The explosion injured or caused an acute stress reaction to at least 31 people, including two teenagers of 16 and 17 and a two-year-old baby.
Killed and injured people have been just walking or driving, just like Kateryna and Pavlo’s father, past the impact site, said Volodymyr Usov, the head of local military administration, to Gwara.
“It’s a simple street; there are no military objects. The enemy is terrorizing our civilian infrastructure,” he added.
Merefa is a city in the southwest of Kharkiv oblast, located about 18 km (~11 miles) from Kharkiv. A Russian missile hit the road, setting fire to a house and a car, which were put out by firefighters. Local authorities said the attack damaged nearby residential buildings, outhouses, shops, a car service building, and cars.
The street the missile targeted is quiet, but nearby, people are cleaning up debris and glass from their homes. Fixing up their half-destroyed rooms and buildings.
Serhii and Yelizaveta, a married couple from Merefa, didn’t see the explosion but heard a loud rumbling. “When we got outside, we saw a mushroom (cloud),” Serhii says. The blast wave broke the window and destroyed the roof of their building.

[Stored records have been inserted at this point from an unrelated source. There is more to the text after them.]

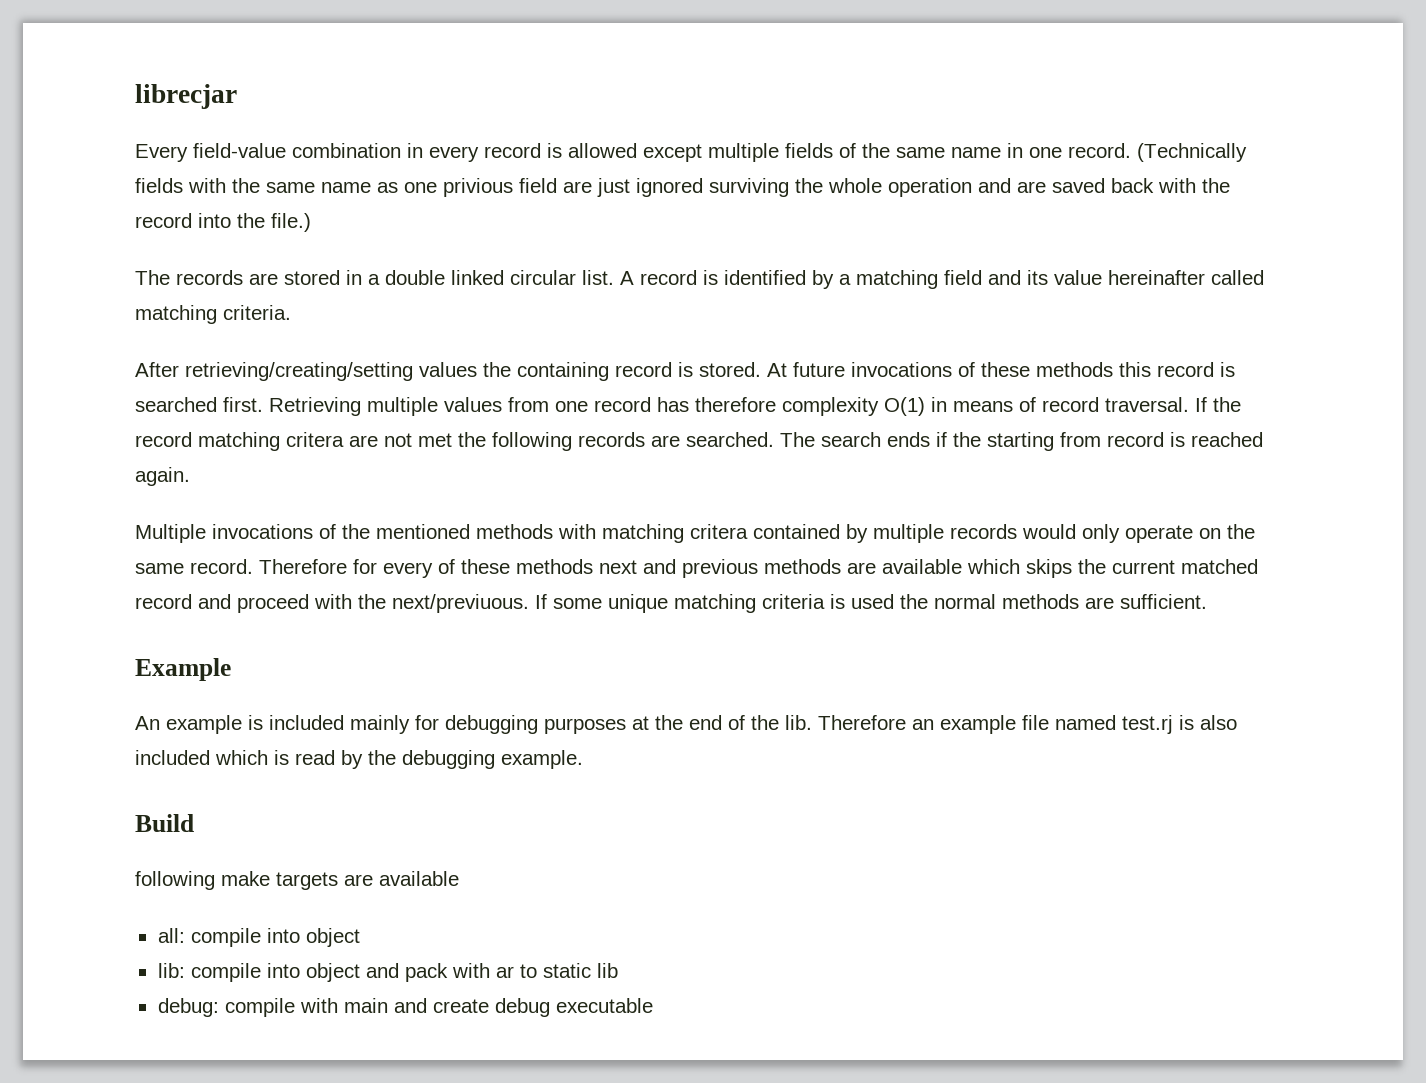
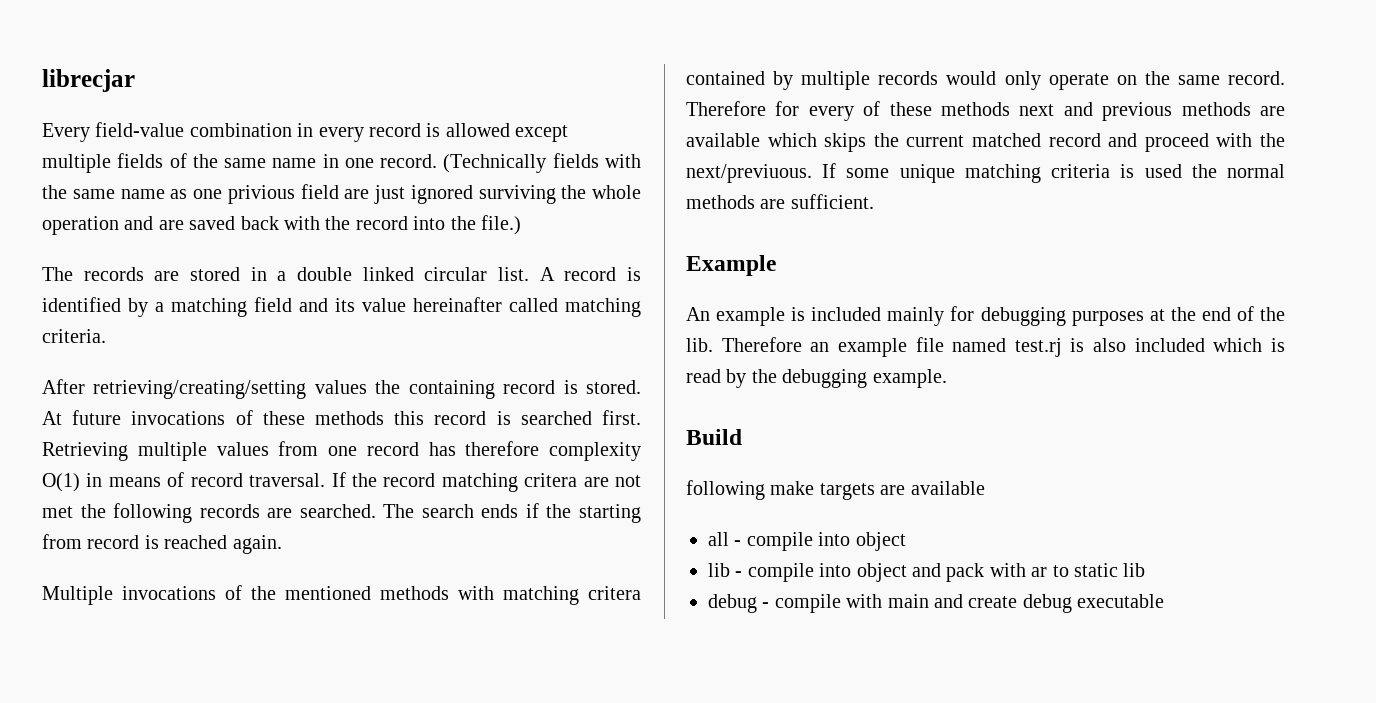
- all: compile into object
+ all - compile into object
- lib: compile into object and pack with ar to static lib
+ lib - compile into object and pack with ar to static lib
- debug: compile with main and create debug executable
+ debug - compile with main and create debug executable

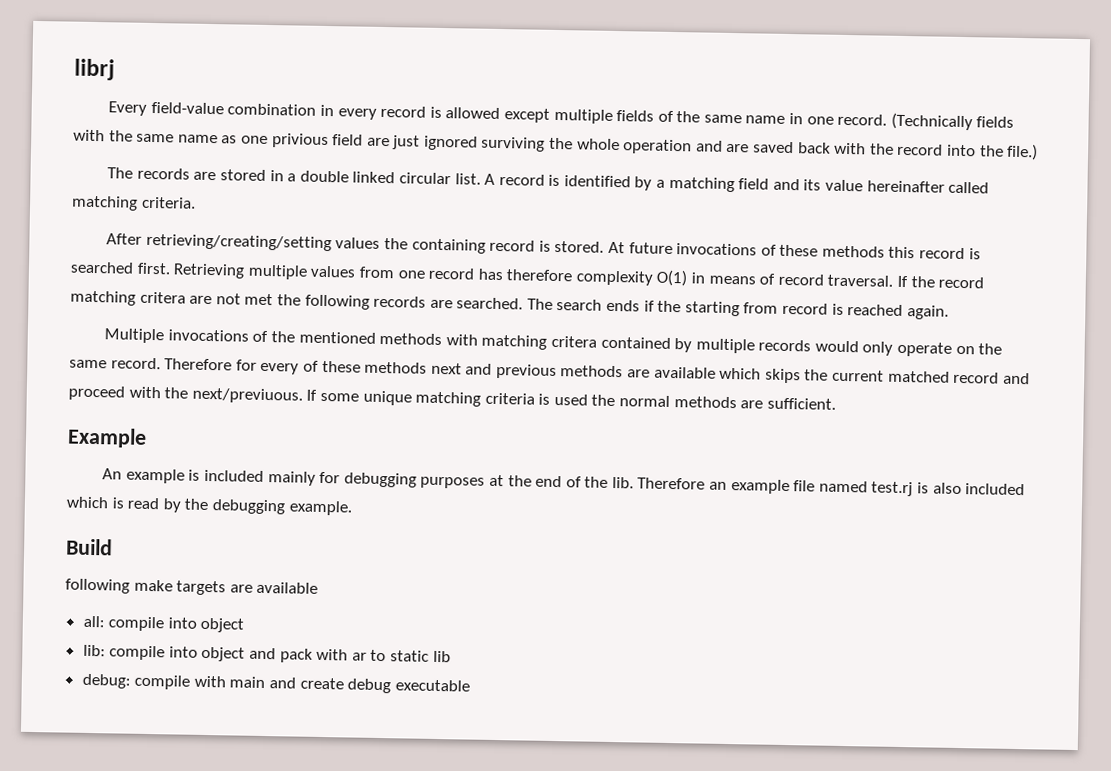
- librecjar
+ librj
- all - compile into object
+ all: compile into object
- lib - compile into object and pack with ar to static lib
+ lib: compile into object and pack with ar to static lib
- debug - compile with main and create debug executable
+ debug: compile with main and create debug executable

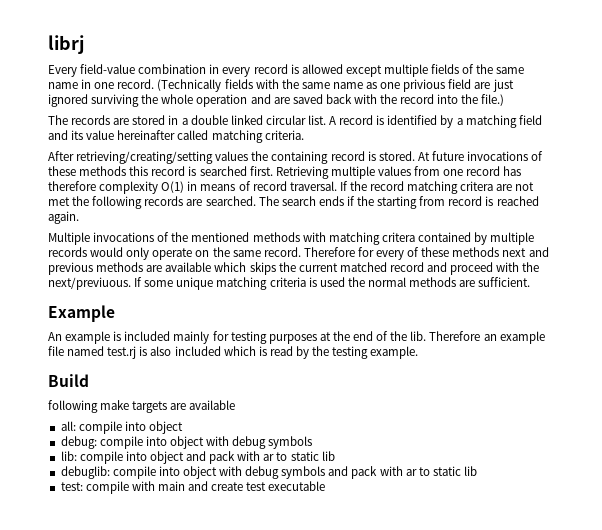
- An example is included mainly for debugging purposes at the end of the lib.
+ An example is included mainly for testing purposes at the end of the lib.
- Therefore an example file named test.rj is also included which is read by the debugging example.
+ Therefore an example file named test.rj is also included which is read by the testing example.
+ debug: compile into object with debug symbols
- debug: compile with main and create debug executable
+ debuglib: compile into object with debug symbols and pack with ar to static lib
+ test: compile with main and create test executable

Yurii, one of the locals, tells us that he had a job out of town when his mother and then his wife called him, both terrified.
“My wife was panicking and couldn’t coherently say what happened. But I understood that she’s alive. She was lucky,” Yurii says.
His wife, Mariia, decided to stay in bed a little bit longer this morning — lying in bed, under the covers, with her puppy.
“It’s impossible to predict,” Mariia tells us. “We didn’t even have a second to hide, and you won’t. I was covered entirely with the blanket, and that saved us. Everything around us has fallen. We ran and hid after.”
Everyone in their building survived. Yurii’s brother’s wife was killed by a piece of shrapnel as she was going to work. Her name was Liuba. Her corpse is lying on the street that became the epicenter of the Russian attack, covered with a soft pink blanket.
Her husband keeps his silence. Helps Yurii clean up his flat, wrecked by the explosion. We don’t manage to get his name.
Mariia says, “We’re just shocked. I don’t cry anymore. We (have to pass through) shock and keep living.”